Hallucinations can be described as sensory perceptions that happen while awake that are mistakenly thought to be real. In Parkinson’s it is often described as “seeing things that aren’t there.”
In Parkinson’s, hallucinations are most commonly visual and described as objects, people or animals. For many, they are benign visions that the individual experiencing them knows are not real. In more severe cases, a person may not know the visions are not real or may be distressed by and try to interact with them. Illusions can also occur in which a real object is perceived but misinterpreted—for example, trees are mistaken for people.
Not all people with Parkinson’s experience hallucinations.
The risk of hallucinations is greater in older people, those with cognitive problems, and those taking higher doses of Parkinson’s medicines, narcotics, sleep medicines and sedatives.
It is important to inform your doctor about even the mildest hallucinations because they may alter how you “see” and interact with your environment. An example is the person who trips or falls while trying to step over a dog that is not really there. Another good reason to tell your doctor is that treatment is available. Hallucinations can start as benign, non-troubling and even pleasant sights, but they can change overtime to become more distressing
In some cases, hallucinations may be a sign of another medical problem or condition that requires treatment such as an infection, dehydration or a side effect of a new medication. This is especially true if confusion, or hallucination come on abruptly or worsen suddenly.
How are hallucinations treated?
Although all Parkinson’s medications can cause hallucinations, some are more likely than others to do so. Your clinician can work with you to review your medicines and make changes to treat the hallucinations while still optimizing physical and mental function.
Finally, cognition and memory enhancing medications such as rivastigmine (Exelon) or antipsychotic medicines such as quetiapine (Seroquel) or Clozaril may help curb hallucinations.
Among specialists who can help with the management of hallucinations is the occupational therapist. Kay Ballen, OTR/L, an occupational therapist at the Booth Gardner Parkinson’s Care Center, has clear advice for patients and their families.

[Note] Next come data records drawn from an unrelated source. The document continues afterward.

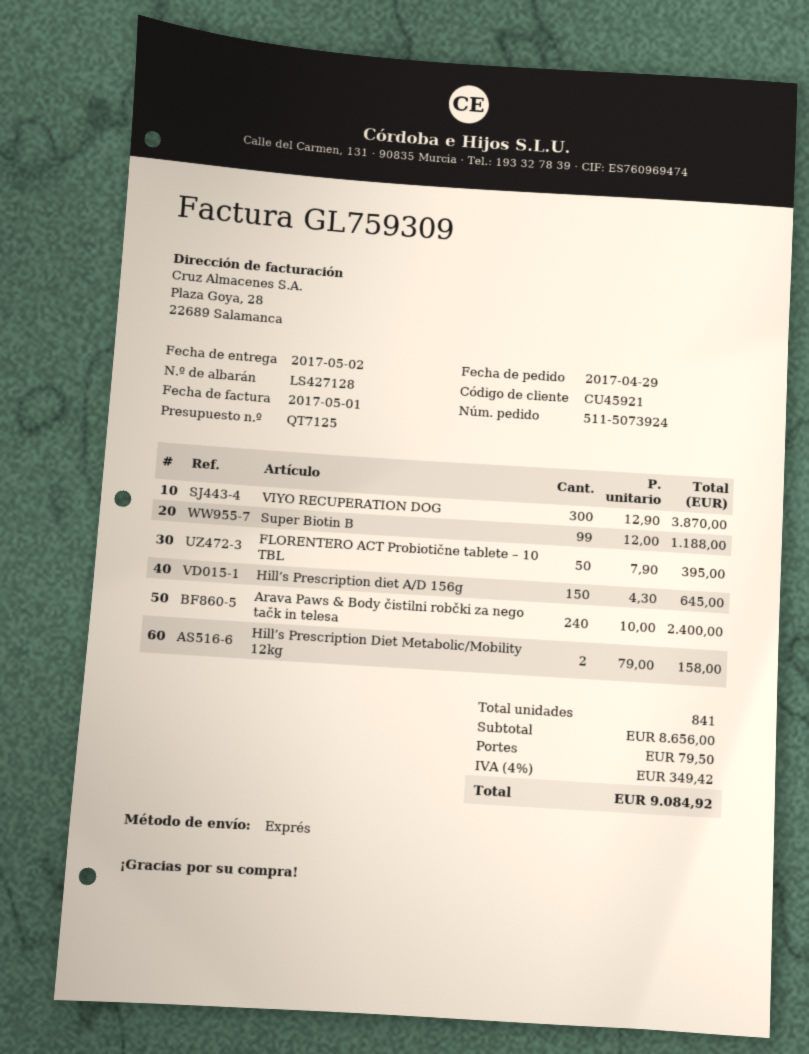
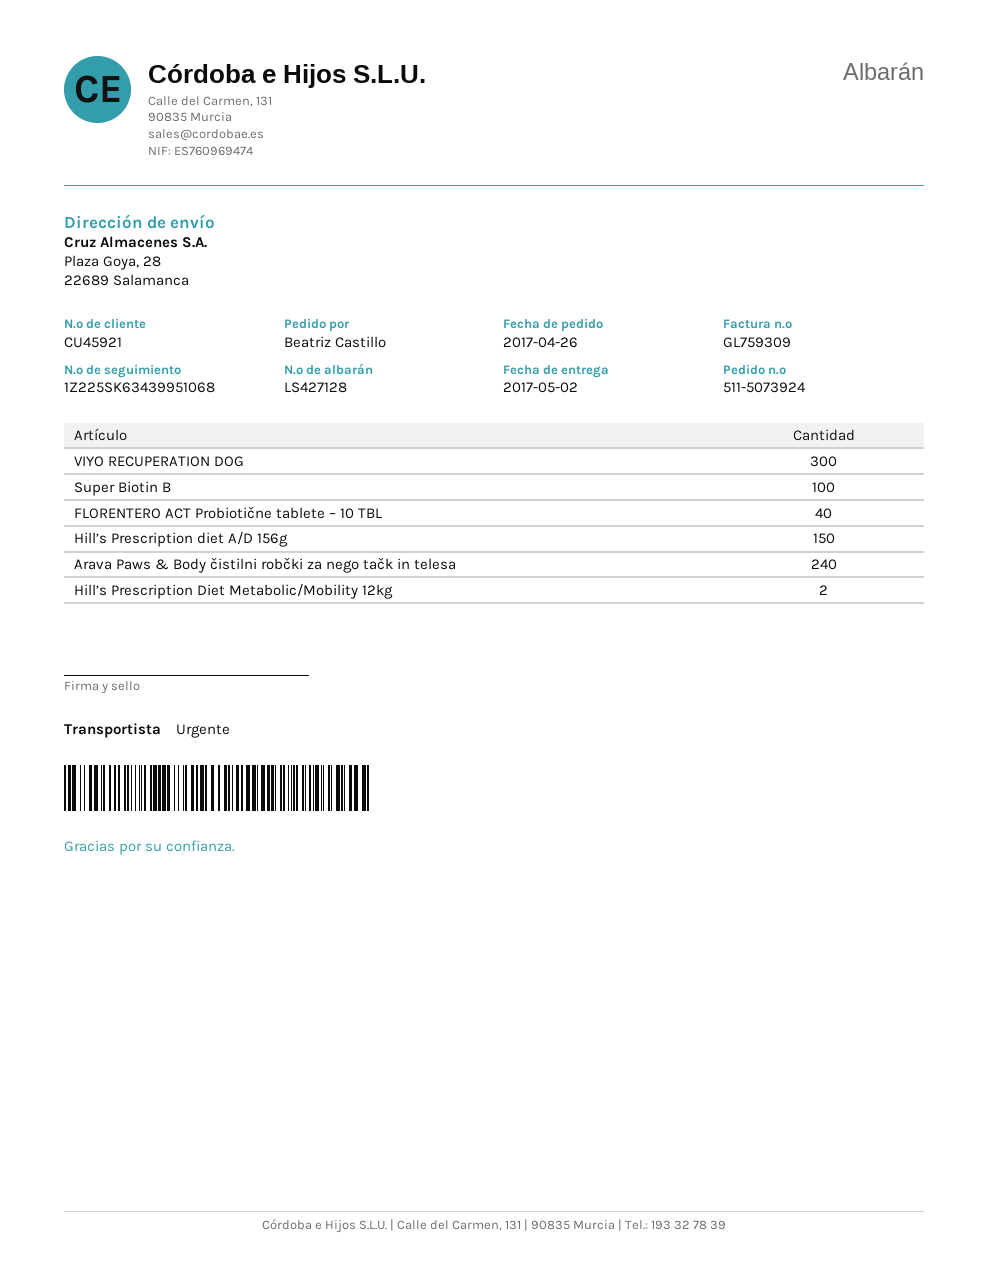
order date: 2017-04-29 -> 2017-04-26
Super Biotin B: 99 -> 100
FLORENTERO ACT Probiotične tablete – 10 TBL: 50 -> 40

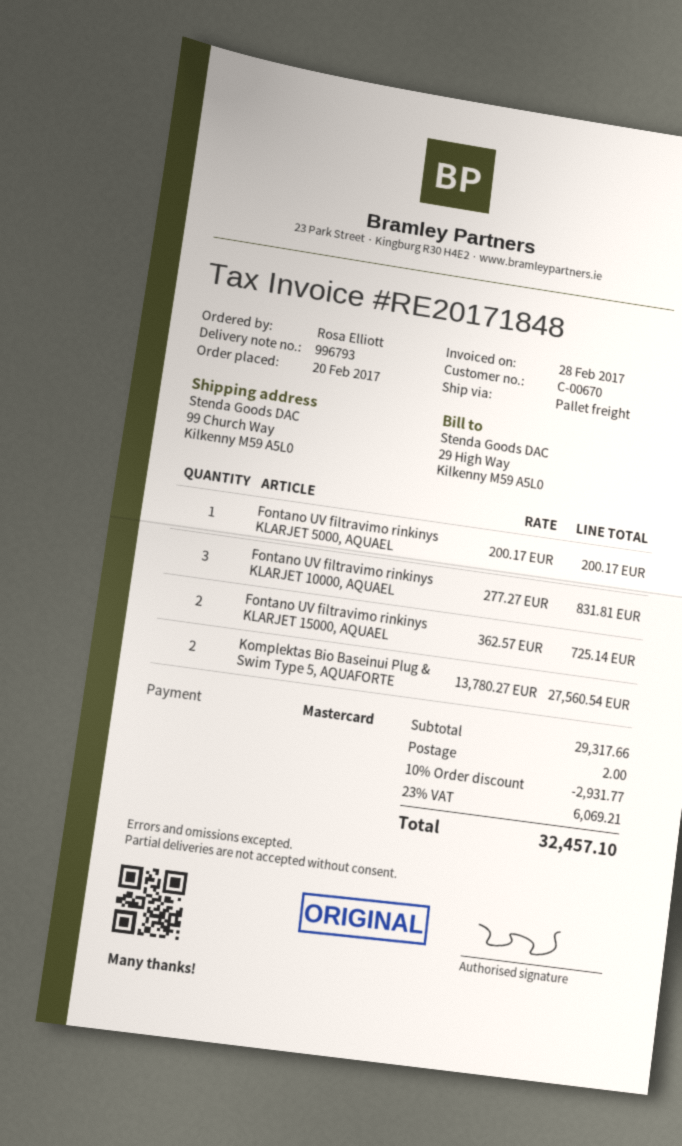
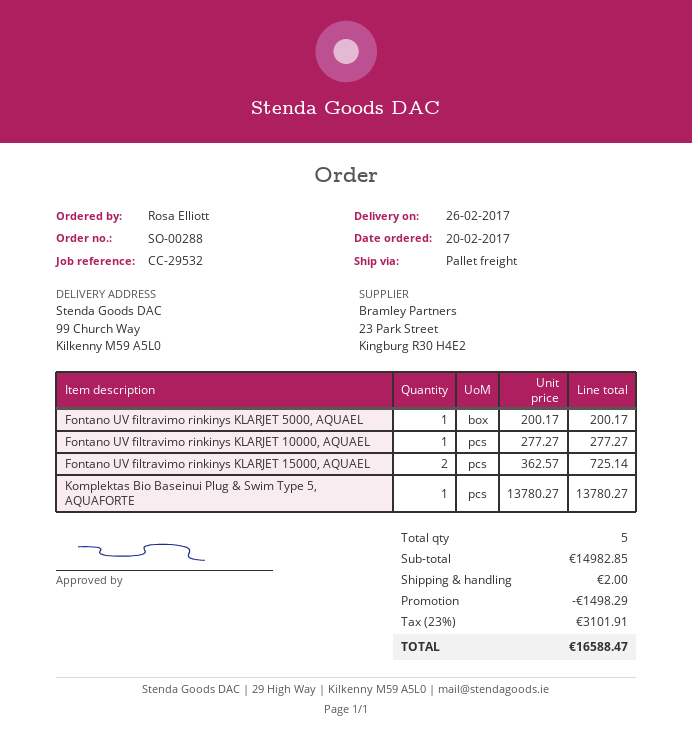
Fontano UV filtravimo rinkinys KLARJET 10000, AQUAEL: 3 x 277.27 = 831.81 -> 1 x 277.27 = 277.27
Komplektas Bio Baseinui Plug & Swim Type 5, AQUAFORTE: 2 x 13780.27 = 27560.54 -> 1 x 13780.27 = 13780.27
subtotal: 29317.66 -> 14982.85
discount: 2931.77 -> 1498.29
tax: 23% = 6069.21 -> 23% = 3101.91
total: 32457.10 -> 16588.47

“Improving household lighting, using night lights and addressing vision problems like cataracts can be helpful,” Ballen said. Occupational therapists can also work with families to identify and reduce potential safety hazards, she said.
How should you talk to a loved one who is having hallucinations? The first step is to stay calm and don’t rush to argue with your loved one and isist they are real. If the person has retained some insight, you can gently remind them that they are not real. It is helpful to calmly redirect the person to something calming, move to another room or surrounding. Be sure to discuss this problem with your healthcare provider for further treatment.
Neuropsychologists, counselors, occupational therapists are specialists that can all help caregivers by offering strategies for redirecting behavior and alleviating distress.